Palestinian suffering is not due to simple bad luck, but to injustice. And this affects both the strength and nature of the obligations of outside parties. Since the blockade has been a source of injustice, Israel and Egypt have an especially strong obligation to end suffering in Gaza, and this means not just providing immediate humanitarian aid, but ending the conditions that give rise to the injustice. And since Palestinians aren’t themselves in any position to enforce that obligation, there’s a heightened duty for other parties, especially supporters of Israel and Egypt, like the U.S., to urge that it be discharged.

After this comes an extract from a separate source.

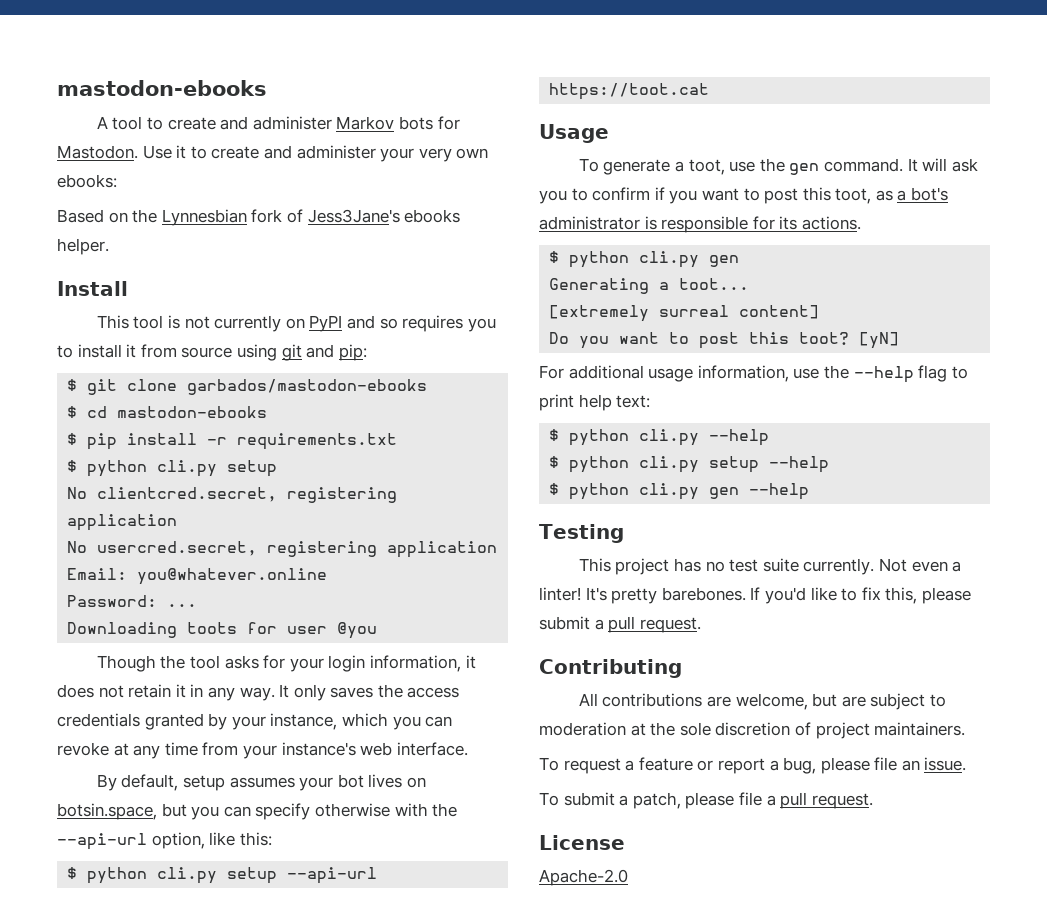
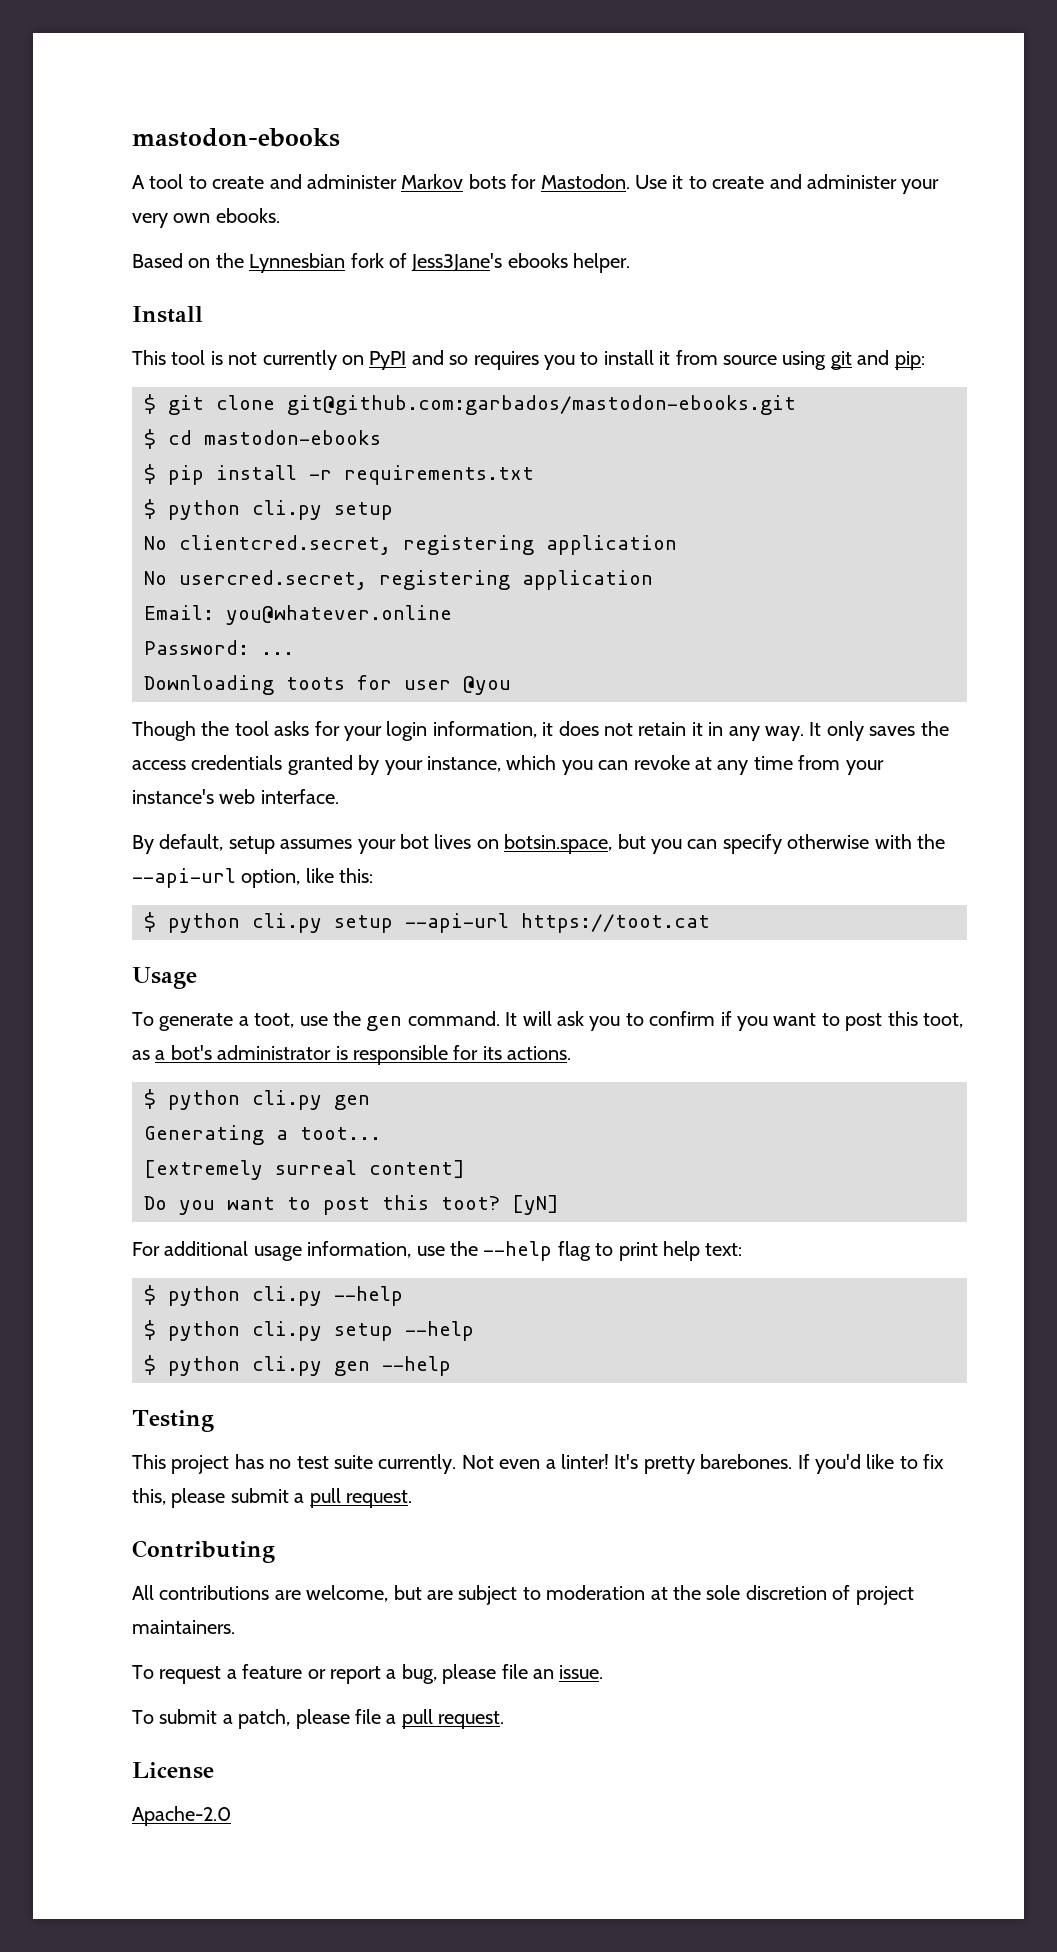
- Use it to create and administer your very own ebooks:
+ Use it to create and administer your very own ebooks.
- $ git clone garbados/mastodon-ebooks
+ $ git clone git@github.com:garbados/mastodon-ebooks.git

One part of a long-term just solution involves better representation for Palestinians, in Gaza and elsewhere, and outsiders must take account of this, too. For instance, there’s a credible case that Israel has repeatedly aided the rise of Hamas in ways that subvert democratic representation, initially by supporting Islamism in the region as a counter-weight to the PLO, and more recently through actions that enable Hamas propaganda efforts.
We would like to close with an honest admission: any full analysis of Middle East policy, especially as regards Palestine, must bring in tools from political science, international relations, sociology, economics, and probably half a dozen other specializations, including moral and political philosophy. So we can hardly solve these problems on our own. But philosophical tools can help us disentangle questions about justice and responsibility that one might easily run together.